Nothing but an exact repeat of the data, with pictures removed, belongs in the answer.

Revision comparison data

++++++++++

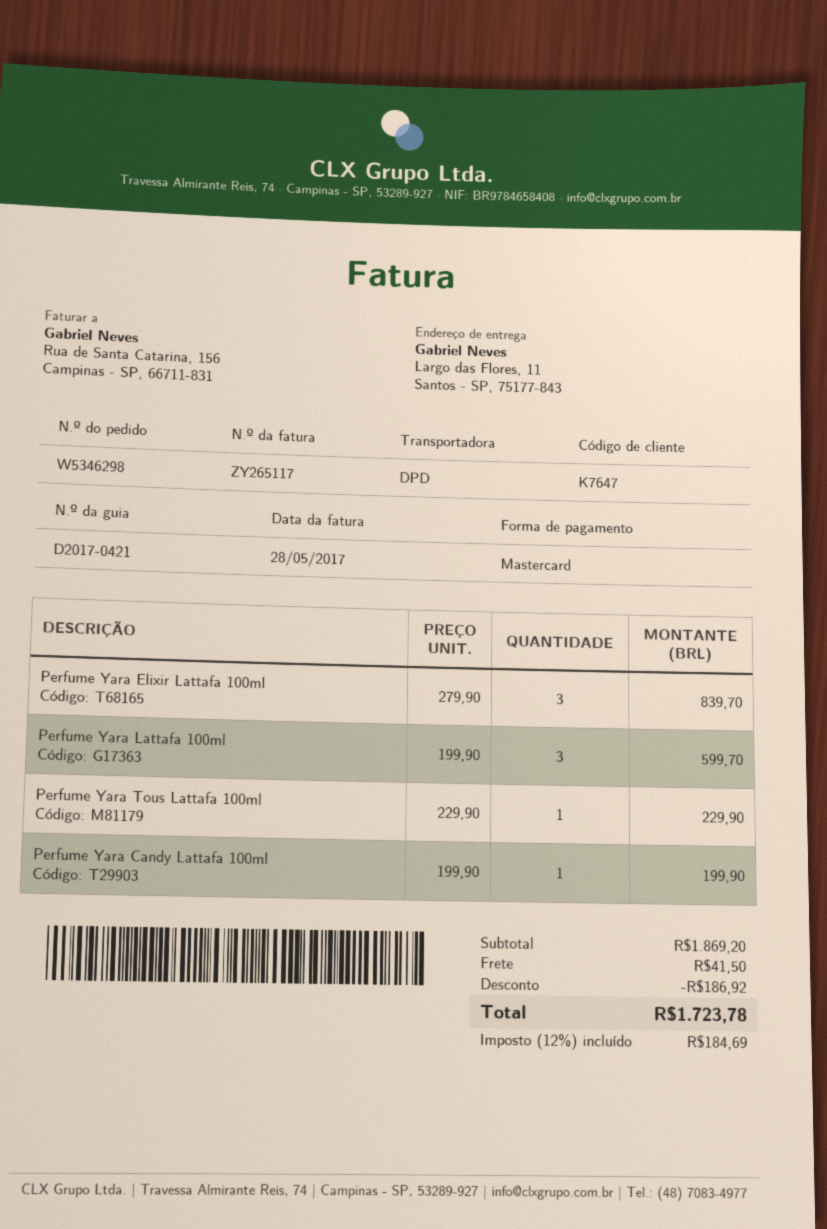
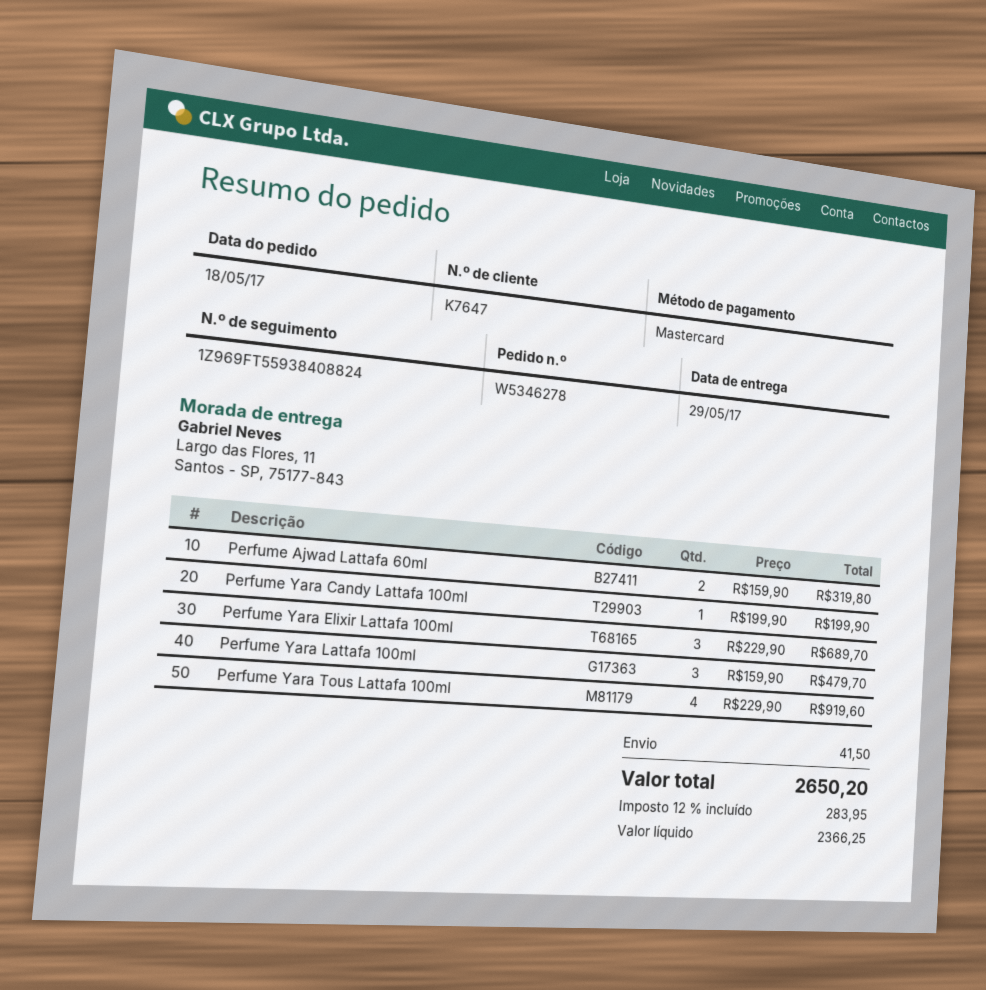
order number: W5346298 -> W5346278
Perfume Yara Elixir Lattafa 100ml: 3 x 279.90 = 839.70 -> 3 x 229.90 = 689.70
Perfume Yara Lattafa 100ml: 3 x 199.90 = 599.70 -> 3 x 159.90 = 479.70
Perfume Yara Tous Lattafa 100ml: 1 x 229.90 = 229.90 -> 4 x 229.90 = 919.60
Perfume Ajwad Lattafa 60ml: none -> 2 x 159.90 = 319.80
discount: 186.92 -> none
tax: 12% = 184.69 -> 12% = 283.95
total: 1723.78 -> 2650.20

++++++++++

*Solution to the problem*:
order number: W5346298 -> W5346278
Perfume Yara Elixir Lattafa 100ml: 3 x 279.90 = 839.70 -> 3 x 229.90 = 689.70
Perfume Yara Lattafa 100ml: 3 x 199.90 = 599.70 -> 3 x 159.90 = 479.70
Perfume Yara Tous Lattafa 100ml: 1 x 229.90 = 229.90 -> 4 x 229.90 = 919.60
Perfume Ajwad Lattafa 60ml: none -> 2 x 159.90 = 319.80
discount: 186.92 -> none
tax: 12% = 184.69 -> 12% = 283.95
total: 1723.78 -> 2650.20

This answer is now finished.